In order to control a device with a single-phase full bridge (2 arms), it is necessary to apply unipolar or bipolar pulse width modulation. In unipolar modulation each of the two arms is independently controlled. A second reference input signal is generated internally through a shift in initial reference point by 180°
When the bipolar PWM is applied, the state of the lower switching device in the second single phase full bridge is similar to the upper switch in the first single phase full bridge device. Using a unipolar modulation leads to smooth AC waveforms while the bipolar modulation results in less varying voltage.
Consider a three-phase 3-pulse converter, where each of the thyristor is in conduction mode during the third of the supply cycle. The earliest time a thyristor is triggered into conduction is at 30° in reference to the phase voltage.
Its operation is explained using three thyristors and three diodes. When the thyristors T1, T2 and T3 are replaced by diodes D1, D2 and D3, conduction will begin at angle 30° in respect to the phase voltages uan, ubn and ucn respectively. Therefore, the firing angle α is measured initially at 30° in reference to the phase voltage corresponding to it.

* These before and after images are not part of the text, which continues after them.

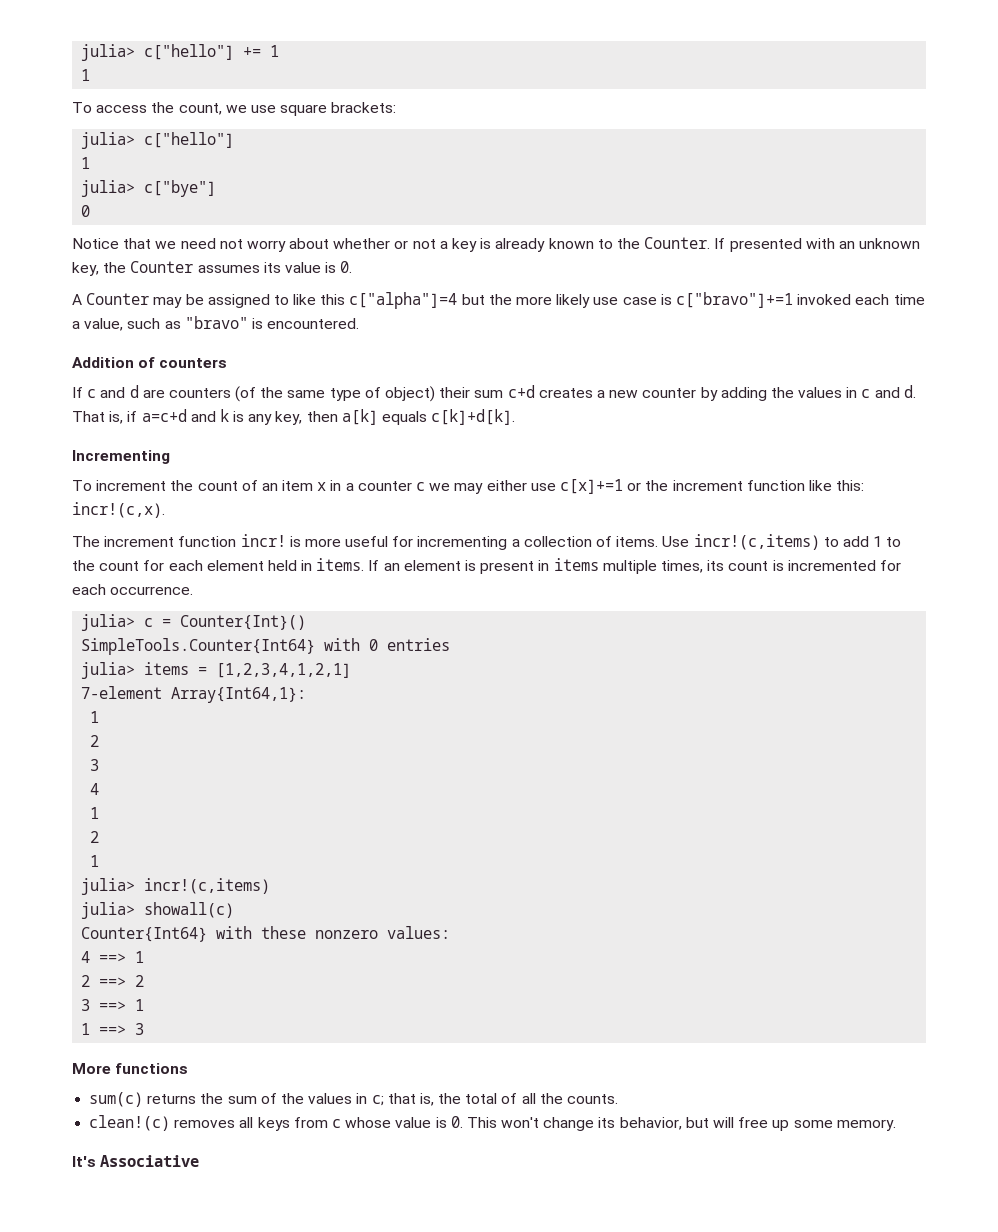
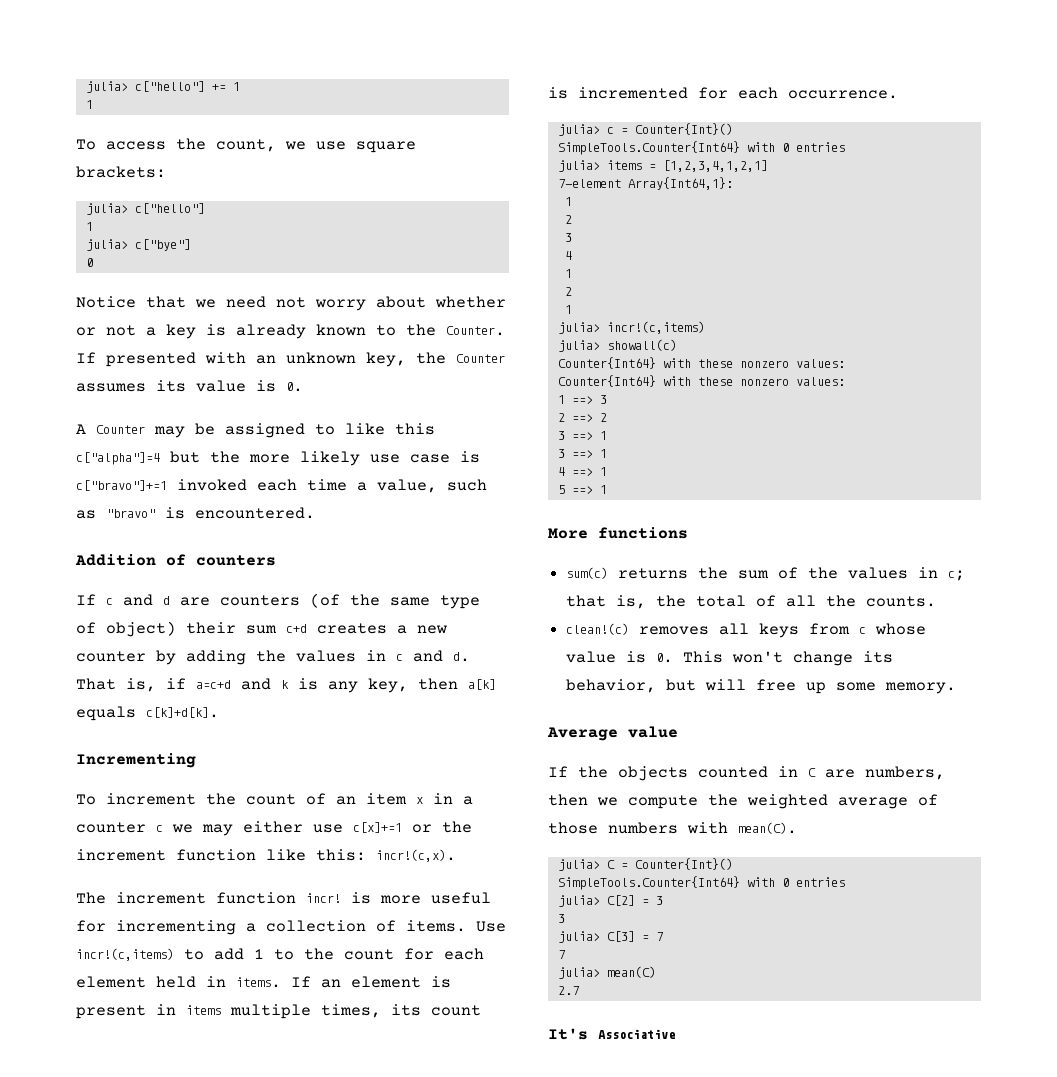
  julia> showall(c)
  Counter{Int64} with these nonzero values:
- 4 ==> 1
+ Counter{Int64} with these nonzero values:
+ 1 ==> 3
  2 ==> 2
  3 ==> 1
- 1 ==> 3
+ 3 ==> 1
+ 4 ==> 1
+ 5 ==> 1
+ Average value
+ If the objects counted in C are numbers, then we compute the weighted average of those numbers with mean(C).
+ julia> C = Counter{Int}()
+ SimpleTools.Counter{Int64} with 0 entries
+ julia> C[2] = 3
+ 3
+ julia> C[3] = 7
+ 7
+ julia> mean(C)
+ 2.7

The current can only flow in one direction through the thyristor, which is similar to inverter mode of functioning where power flows from the DC side to the AC side. In addition, the voltage in the thyristors is controlled by controlling the firing angle. This is achieved when α = 0(possible in a rectifier). Thus, the 3-pulse converter acts as an inverter and a rectifier.
The figure below shows a six-pulse bridge controlled converter connected to a three-phase source. In this converter, the number of pulses is twice that of phases, that is p = 2m. Using the same converter configuration, it is possible to combine two bridges of the six-pulse to obtain a twelve or more pulses converter.
When commutation is not available, two diodes will conduct at any particular time. Furthermore, to obtain a voltage drop across the load, two diodes must be at positioned at opposite legs of the bridge. For example, diodes 3 and 6 cannot be ON at the same time. Therefore, the voltage drop across the DC load is a combination of line voltage VL from the three-phase source.
It is important to note that more the number of pulses, the greater the utilization of the converter. In addition, the fewer the number of pulses the lesser the utilization of the converter.